_ASSIGNMENT_
Return, exactly and in full, the lines of the records below starting at the one with "Bruce Douglas | Race 4: 0 -> 9" and ending at the one with "Kevin Drake | Buffer: 93 -> 92", and no other lines.

_Source data_
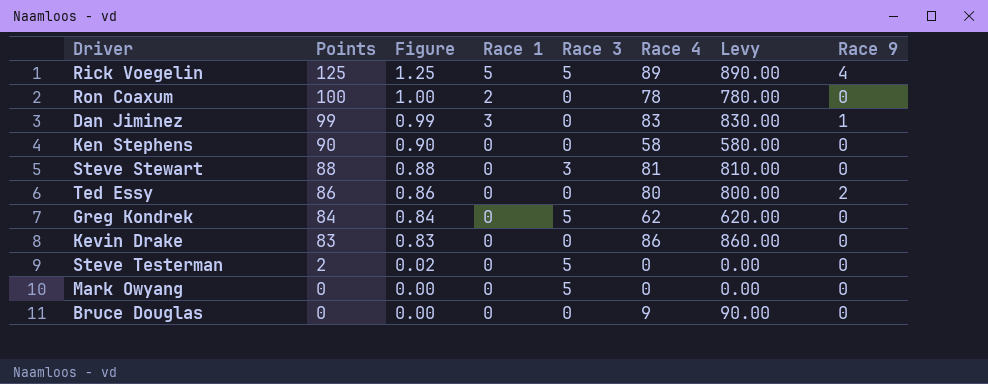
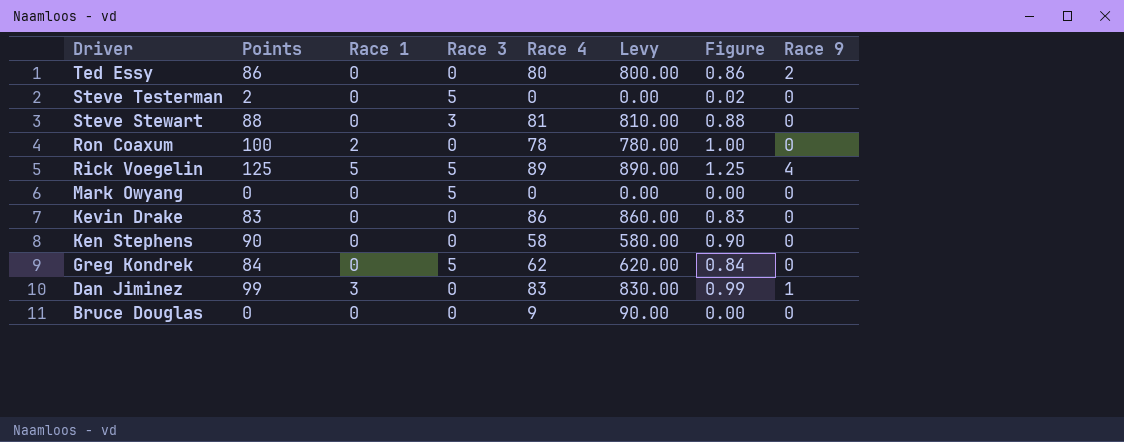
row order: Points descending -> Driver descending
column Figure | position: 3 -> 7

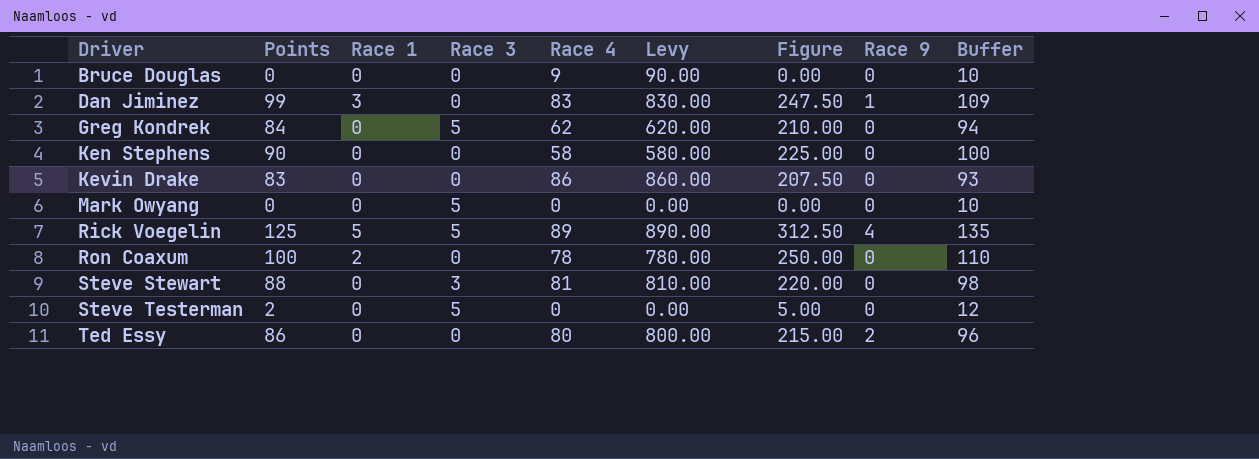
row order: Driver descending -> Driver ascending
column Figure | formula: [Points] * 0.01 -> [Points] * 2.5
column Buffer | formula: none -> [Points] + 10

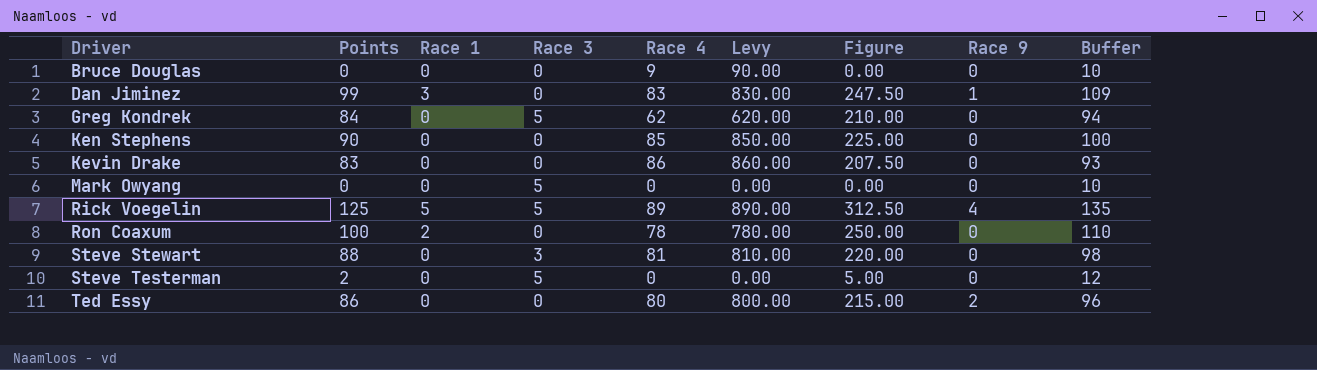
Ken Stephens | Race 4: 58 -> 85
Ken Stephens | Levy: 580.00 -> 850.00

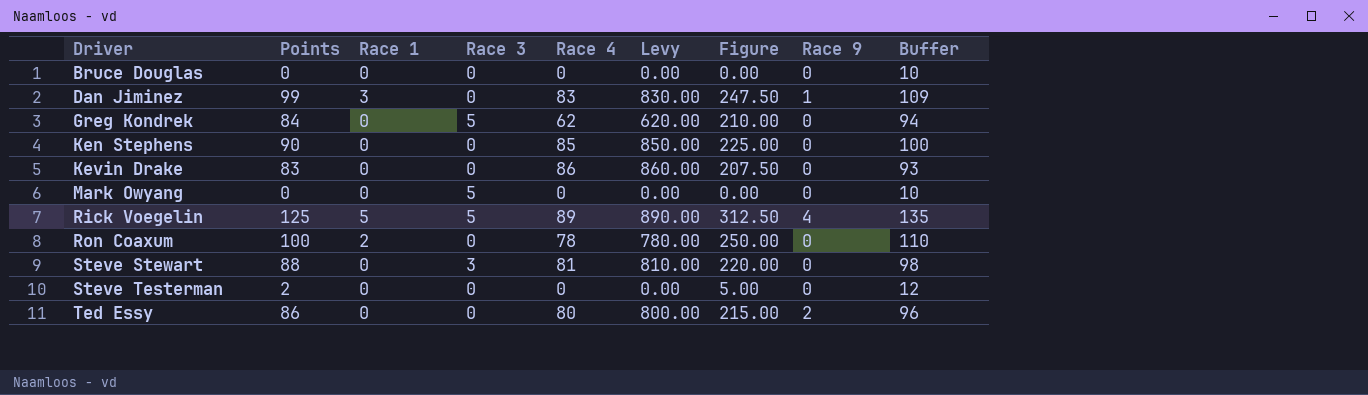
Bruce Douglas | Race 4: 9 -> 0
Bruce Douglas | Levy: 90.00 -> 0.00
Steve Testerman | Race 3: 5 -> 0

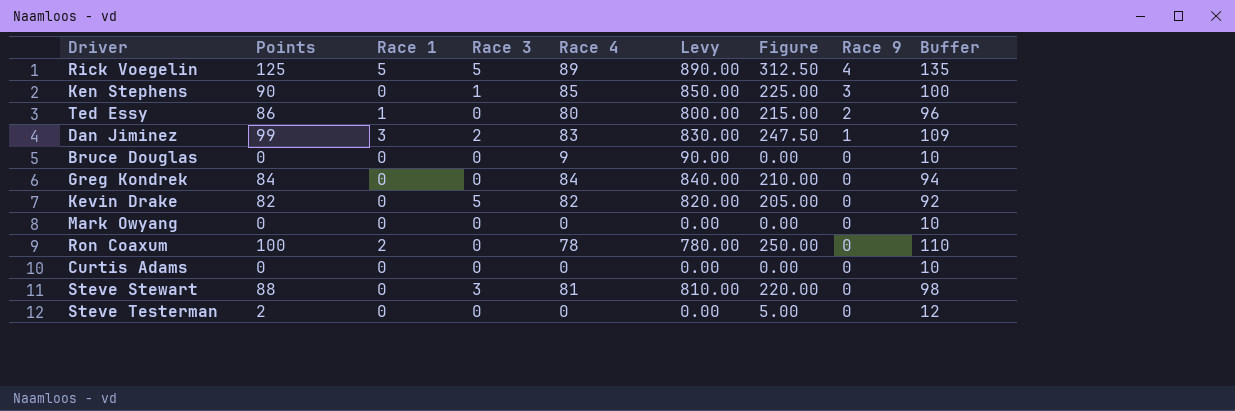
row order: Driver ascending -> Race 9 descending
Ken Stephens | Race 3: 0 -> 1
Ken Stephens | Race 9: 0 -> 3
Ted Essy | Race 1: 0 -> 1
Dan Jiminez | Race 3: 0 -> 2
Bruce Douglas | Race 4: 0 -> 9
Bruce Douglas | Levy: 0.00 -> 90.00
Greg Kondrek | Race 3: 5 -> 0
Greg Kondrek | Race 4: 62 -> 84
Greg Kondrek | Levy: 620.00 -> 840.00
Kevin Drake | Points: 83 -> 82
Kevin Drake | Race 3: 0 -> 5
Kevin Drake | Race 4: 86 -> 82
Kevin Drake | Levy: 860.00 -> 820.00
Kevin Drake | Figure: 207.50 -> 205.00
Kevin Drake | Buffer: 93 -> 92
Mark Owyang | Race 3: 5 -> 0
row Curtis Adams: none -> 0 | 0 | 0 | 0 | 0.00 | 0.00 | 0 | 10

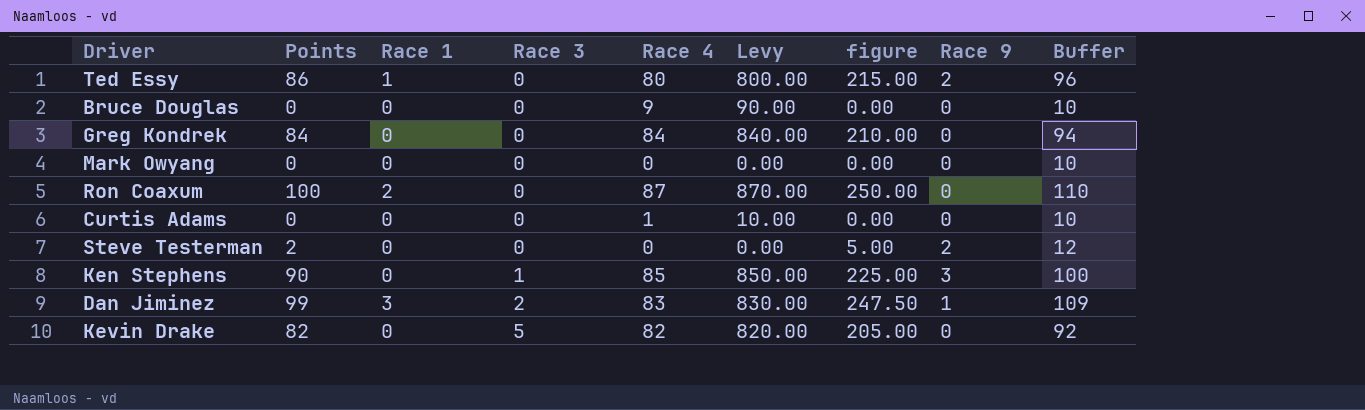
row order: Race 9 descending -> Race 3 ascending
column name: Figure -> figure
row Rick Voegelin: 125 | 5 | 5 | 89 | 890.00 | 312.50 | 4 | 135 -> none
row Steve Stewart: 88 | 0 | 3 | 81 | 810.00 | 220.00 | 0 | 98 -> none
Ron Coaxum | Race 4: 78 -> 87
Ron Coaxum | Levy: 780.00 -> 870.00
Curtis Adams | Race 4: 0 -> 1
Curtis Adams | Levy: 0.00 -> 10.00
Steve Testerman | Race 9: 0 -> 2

_EXERCISE RESULT_
Bruce Douglas | Race 4: 0 -> 9
Bruce Douglas | Levy: 0.00 -> 90.00
Greg Kondrek | Race 3: 5 -> 0
Greg Kondrek | Race 4: 62 -> 84
Greg Kondrek | Levy: 620.00 -> 840.00
Kevin Drake | Points: 83 -> 82
Kevin Drake | Race 3: 0 -> 5
Kevin Drake | Race 4: 86 -> 82
Kevin Drake | Levy: 860.00 -> 820.00
Kevin Drake | Figure: 207.50 -> 205.00
Kevin Drake | Buffer: 93 -> 92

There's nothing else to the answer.